# [Aim of the task]
Reproduce only the lines that begin at the line with "in the transcript." and run to the end of the entries; omit every picture.

◇ ◇ ◇ ◇ ◇ ◇ ◇

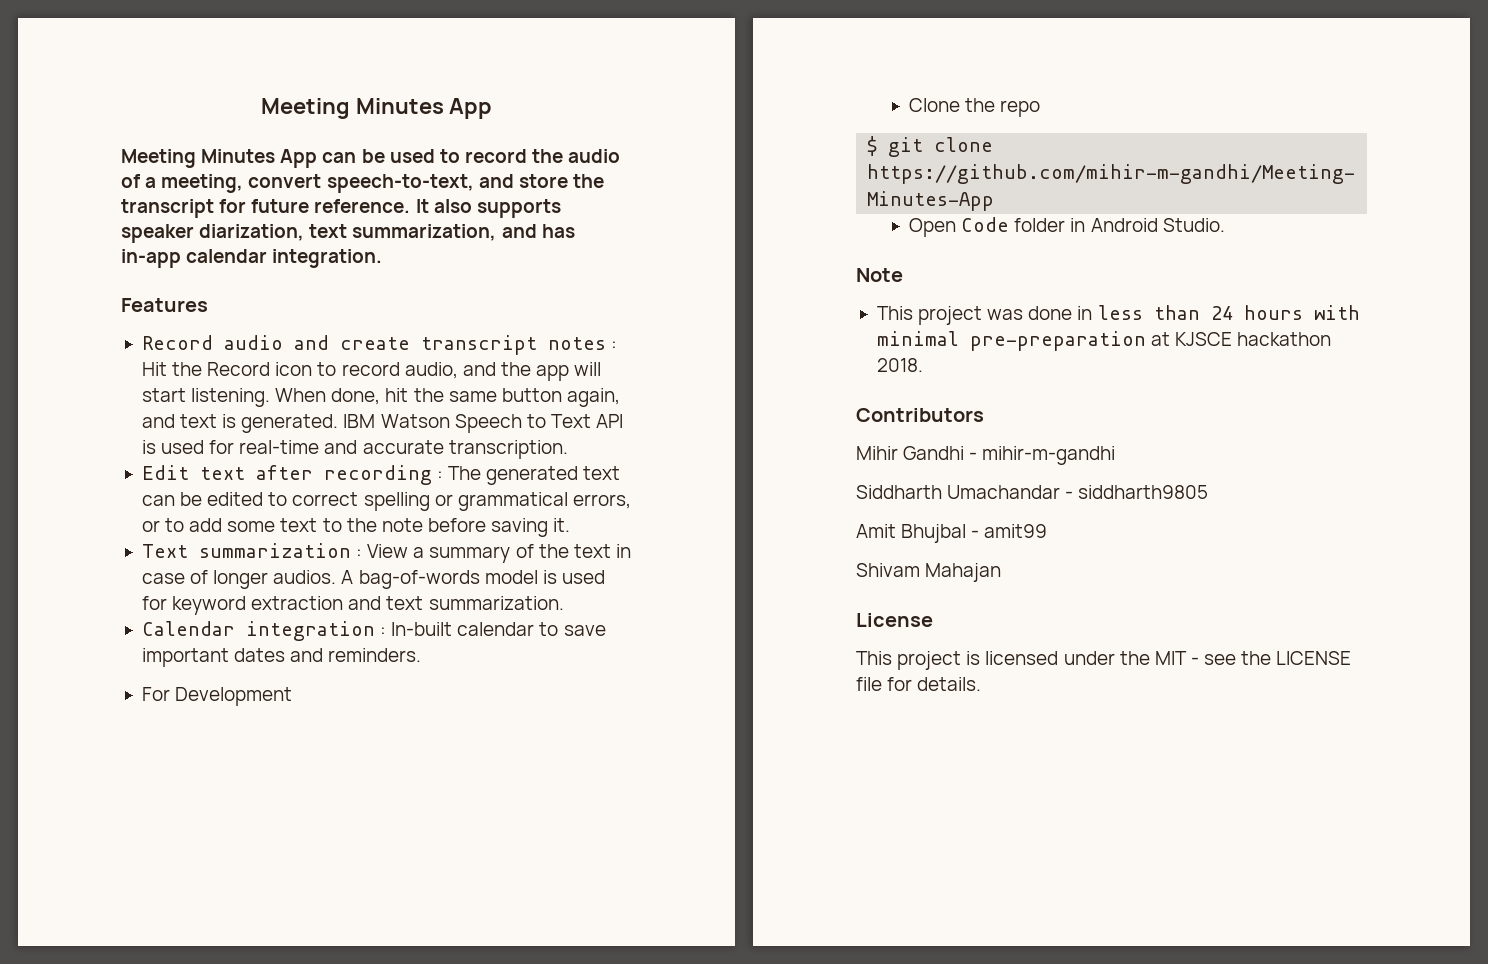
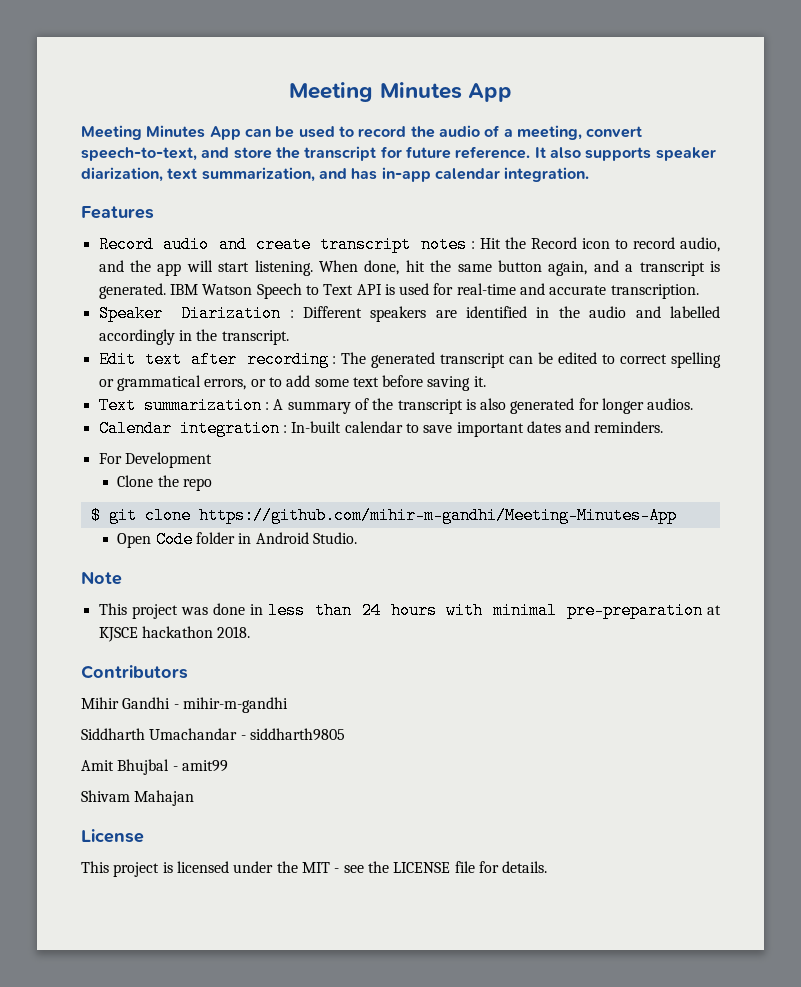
- When done, hit the same button again, and text is generated.
+ When done, hit the same button again, and a transcript is generated.
+ Speaker Diarization : Different speakers are identified in the audio and labelled accordingly in the transcript.
- Edit text after recording : The generated text can be edited to correct spelling or grammatical errors, or to add some text to the note before saving it.
+ Edit text after recording : The generated transcript can be edited to correct spelling or grammatical errors, or to add some text before saving it.
- Text summarization : View a summary of the text in case of longer audios. A bag-of-words model is used for keyword extraction and text summarization.
+ Text summarization : A summary of the transcript is also generated for longer audios.

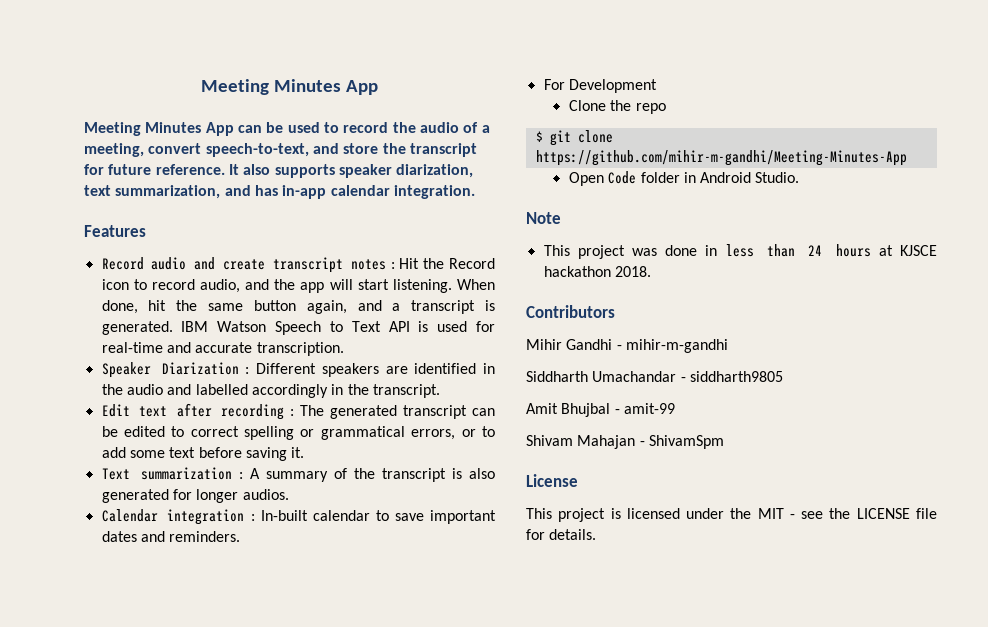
- This project was done in less than 24 hours with minimal pre-preparation at KJSCE hackathon 2018.
+ This project was done in less than 24 hours at KJSCE hackathon 2018.
- Amit Bhujbal - amit99
+ Amit Bhujbal - amit-99
- Shivam Mahajan
+ Shivam Mahajan - ShivamSpm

◇ ◇ ◇ ◇ ◇ ◇ ◇

# [Response]
+ Speaker Diarization : Different speakers are identified in the audio and labelled accordingly in the transcript.
- Edit text after recording : The generated text can be edited to correct spelling or grammatical errors, or to add some text to the note before saving it.
+ Edit text after recording : The generated transcript can be edited to correct spelling or grammatical errors, or to add some text before saving it.
- Text summarization : View a summary of the text in case of longer audios. A bag-of-words model is used for keyword extraction and text summarization.
+ Text summarization : A summary of the transcript is also generated for longer audios.

- This project was done in less than 24 hours with minimal pre-preparation at KJSCE hackathon 2018.
+ This project was done in less than 24 hours at KJSCE hackathon 2018.
- Amit Bhujbal - amit99
+ Amit Bhujbal - amit-99
- Shivam Mahajan
+ Shivam Mahajan - ShivamSpm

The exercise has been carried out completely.